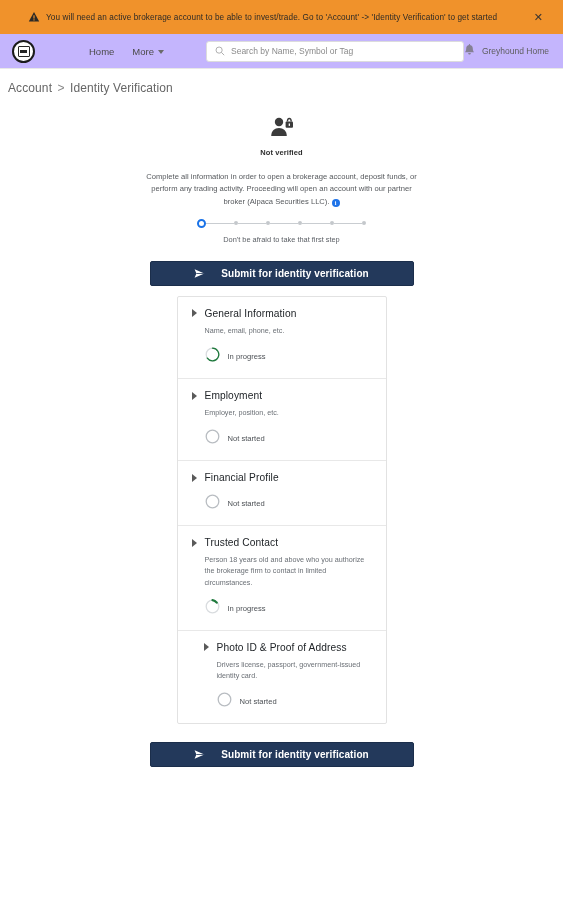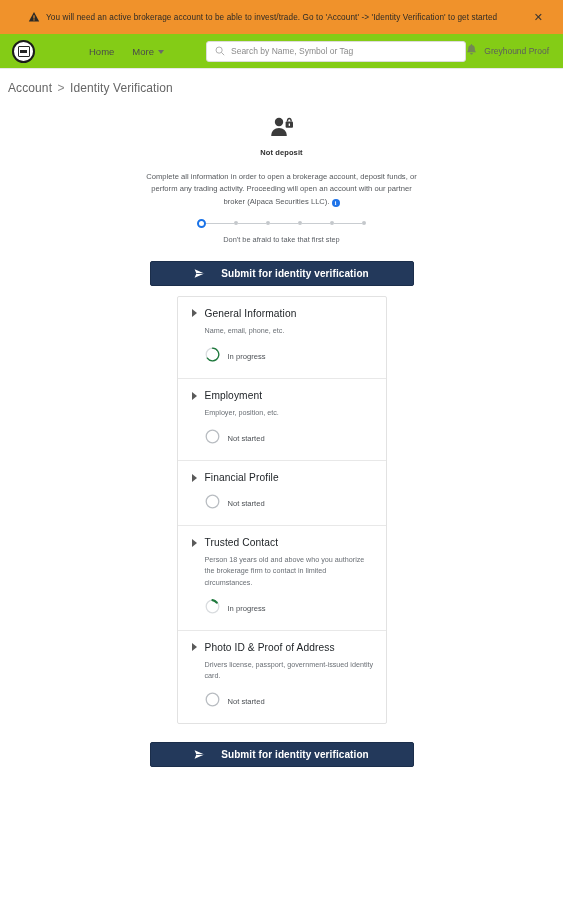--- a/index.html
+++ b/index.html
@@ -45,7 +45,7 @@
   
   .topnav {
     height: 35px;
-    background: #84cc16;
+    background: #c4b5fd;
     border-bottom: 1px solid #e8e8e8;
     display: flex;
     align-items: center;

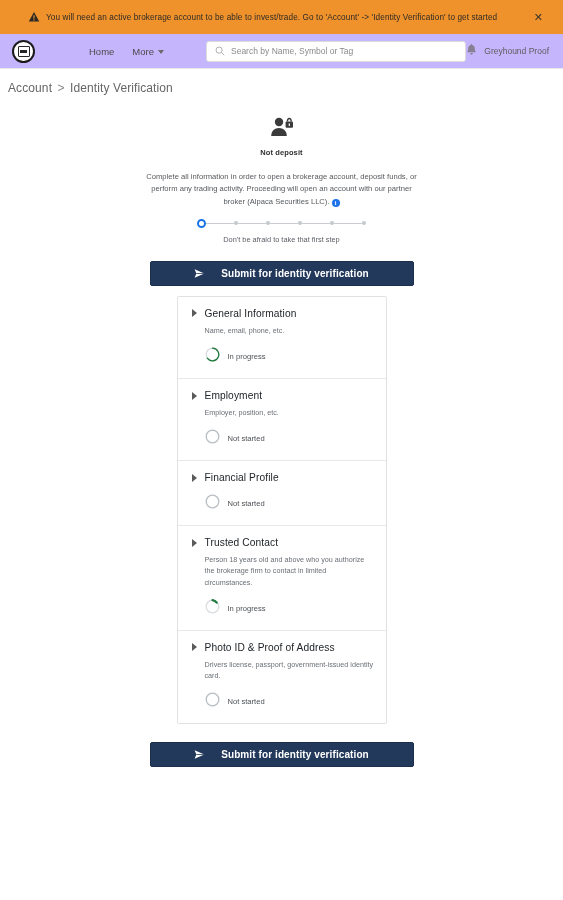--- a/index.html
+++ b/index.html
@@ -328,7 +328,7 @@
         <path d="M4.2 9 C4.2 9.9 4.8 10.6 5.5 10.6 C6.2 10.6 6.8 9.9 6.8 9 Z" fill="#6d6d6d"></path>
       </svg>
     </span>
-    <span class="username">Greyhound Proof</span>
+    <span class="username">Greyhound Home</span>
   </div>
 </div>
 

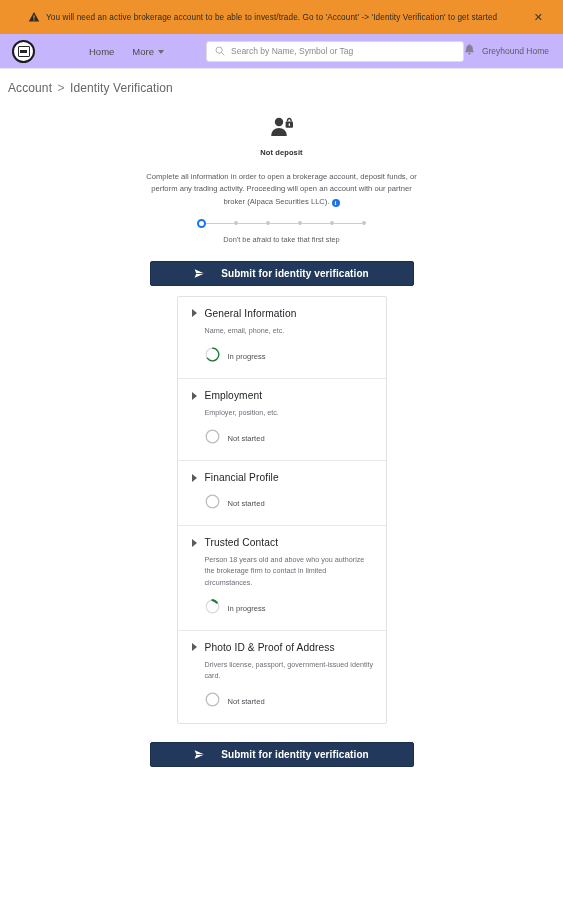--- a/index.html
+++ b/index.html
@@ -350,7 +350,7 @@
     </svg>
   </span>
 
-  <div class="verify-status">Not deposit</div>
+  <div class="verify-status">Not verified</div>
 
   <div class="intro">
     <span>Complete all information in order to open a brokerage account, deposit funds, or perform any trading activity. Proceeding will open an account with our partner broker (Alpaca Securities LLC).</span><span class="info-dot">i</span>

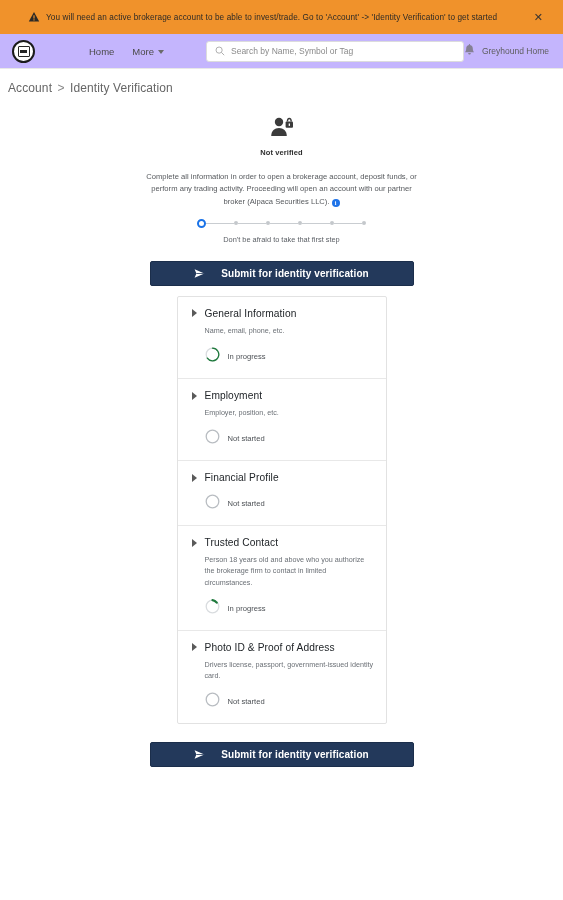--- a/index.html
+++ b/index.html
@@ -235,7 +235,7 @@
     padding: 11px 12px 12px 12px;
     border-bottom: 1px solid #e8e8e8;
   }
-  .acc-section:last-child { border-bottom: none; }
+  .acc-section:last-child { border-bottom: none; margin-left: 12px; }
   .acc-head {
     display: flex;
     align-items: center;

EXERCISE AIM
Exact copies of the lines from the one holding "-235,7 +235,7 @@" to the end of the entries are all that should be written.

REPLY TO THE EXERCISE
@@ -235,7 +235,7 @@
     padding: 11px 12px 12px 12px;
     border-bottom: 1px solid #e8e8e8;
   }
-  .acc-section:last-child { border-bottom: none; }
+  .acc-section:last-child { border-bottom: none; margin-left: 12px; }
   .acc-head {
     display: flex;
     align-items: center;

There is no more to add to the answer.